Right now less is more

I was thinking that maybe what I need right now is less. Less responsibility. Less stress. Less clutter. I keep applying for these jobs that would step me up the proverbial ladder a rung or two and I'm not entirely sure that's what I want. I kind of want to just chill out for a while. Get rid of this burned out feeling I can't seem to shake. I am already starting to feel the dread of more responsibility creaping into my heart and I haven't even quit my job yet!

I bought three books the other day. One on .Net, one on the ADO.net framework, and one on project management. So what is it I think I'm going to do work all day, study in the evening, and then what? Say I learn .Net and everything there is to know about project management. Do I want to be a .Net developer? Do I want to be a project manager? I'm growing increasingly
envious of my friends who leave work and play video games all evening while I go to the gym and train clients for four hours.

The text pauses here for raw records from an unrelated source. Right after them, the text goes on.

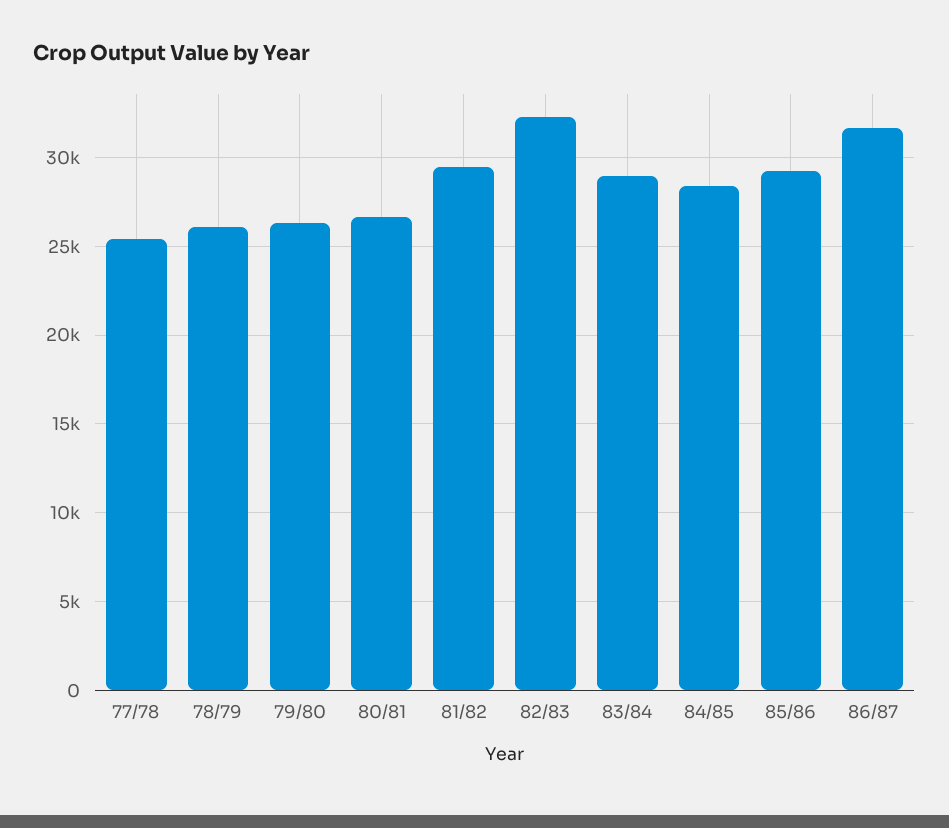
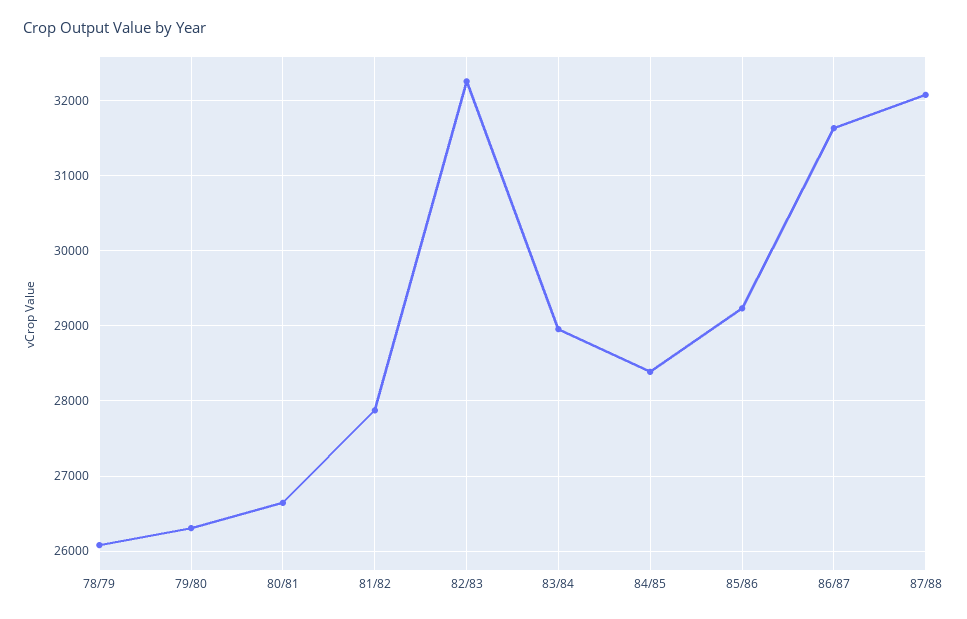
77/78: 25500 -> none
81/82: 29500 -> 27900
87/88: none -> 32100

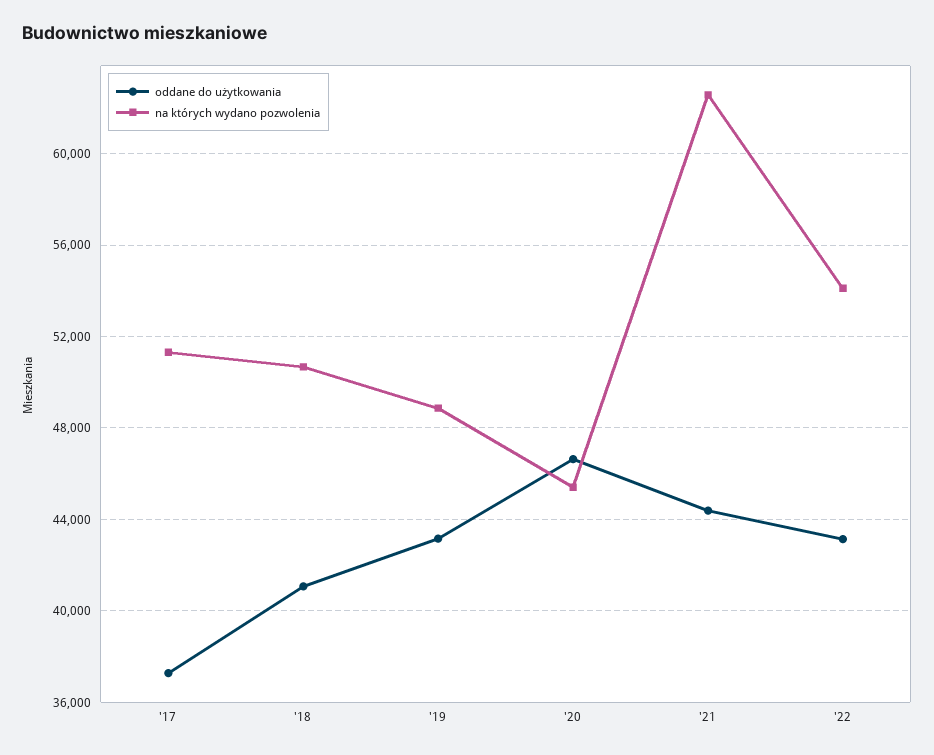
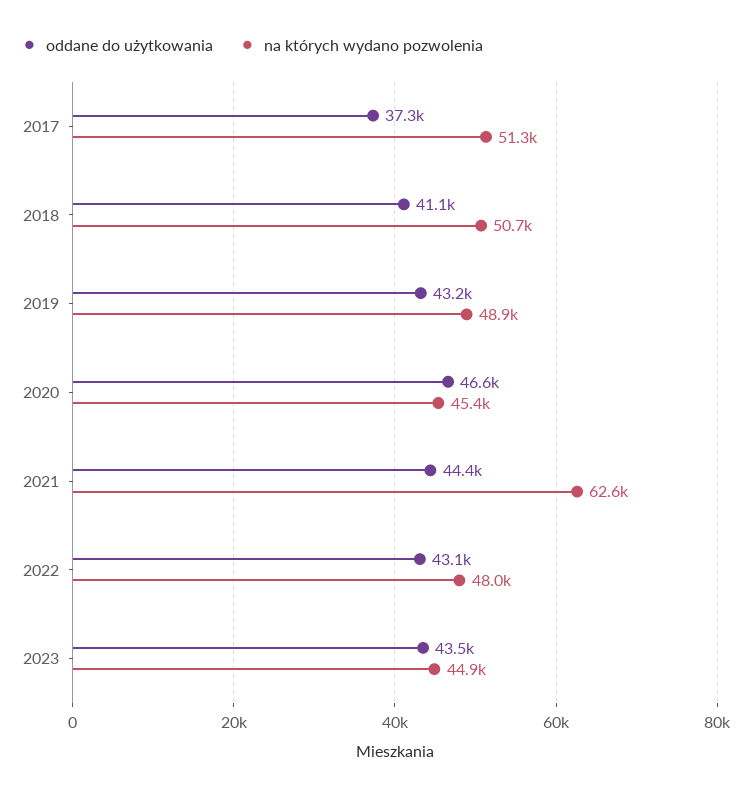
na których wydano pozwolenia, '22: 54000 -> 48000
oddane do użytkowania, 2023: none -> 43500
na których wydano pozwolenia, 2023: none -> 44900

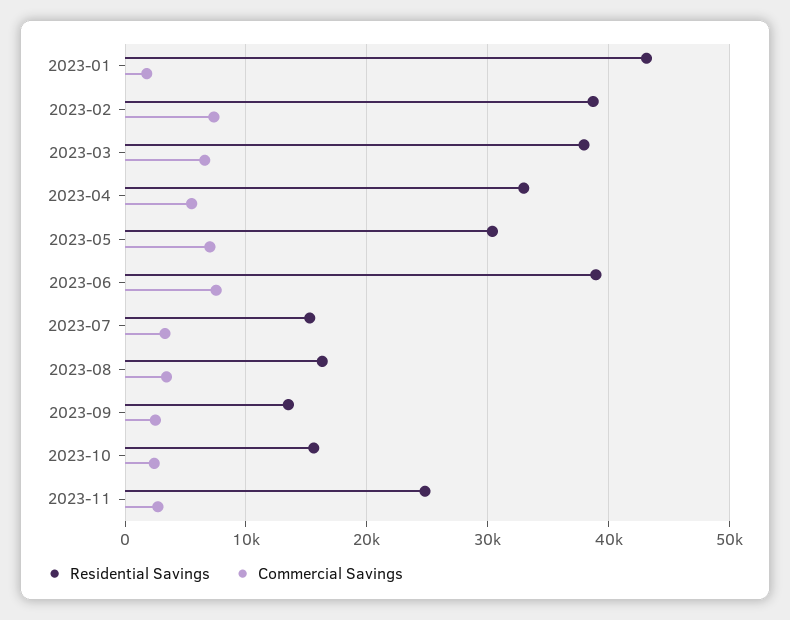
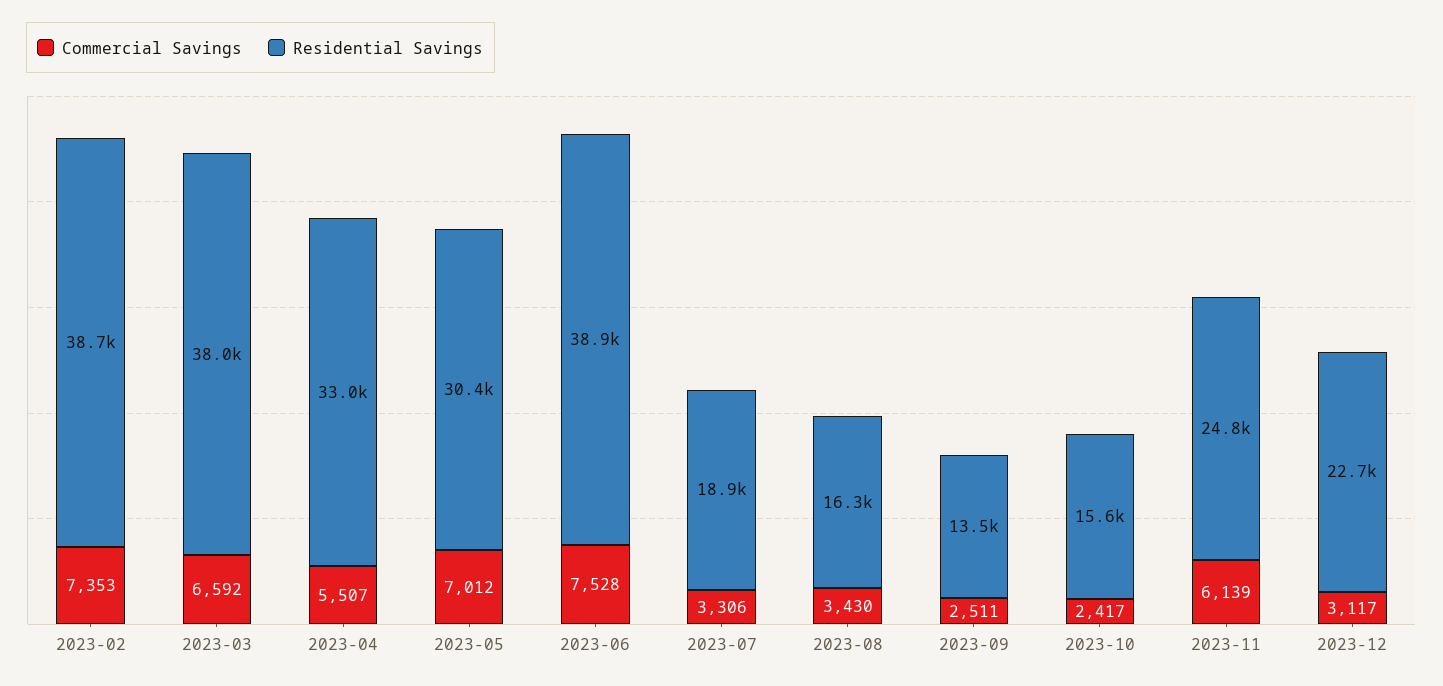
Residential Savings, 2023-01: 43000 -> none
Commercial Savings, 2023-01: 2000 -> none
Residential Savings, 2023-07: 15000 -> 18900
Commercial Savings, 2023-11: 3000 -> 6139
Commercial Savings, 2023-12: none -> 3117
Residential Savings, 2023-12: none -> 22700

But there was a reason I got that second job. I needed the experience so I could get away from sitting at a desk all day and more into doing something fun like training. And I like training, but I don't know if I want to do it all day. But it would be a lot less responsibility and a lot less stress.

For the past few months I have been looking at the world through thick cynical glasses. It's like a bad dream and I can't seem to focus on anything good. May as well ditch the glasses and fumble around in the dark. It takes very little to push me over the edge. Short fuse, big bomb. I want to live on the other side of the spectrum. I want to be a ski bum. At the end of the day, nothing matters but the powder and soothing sore legs. No worries..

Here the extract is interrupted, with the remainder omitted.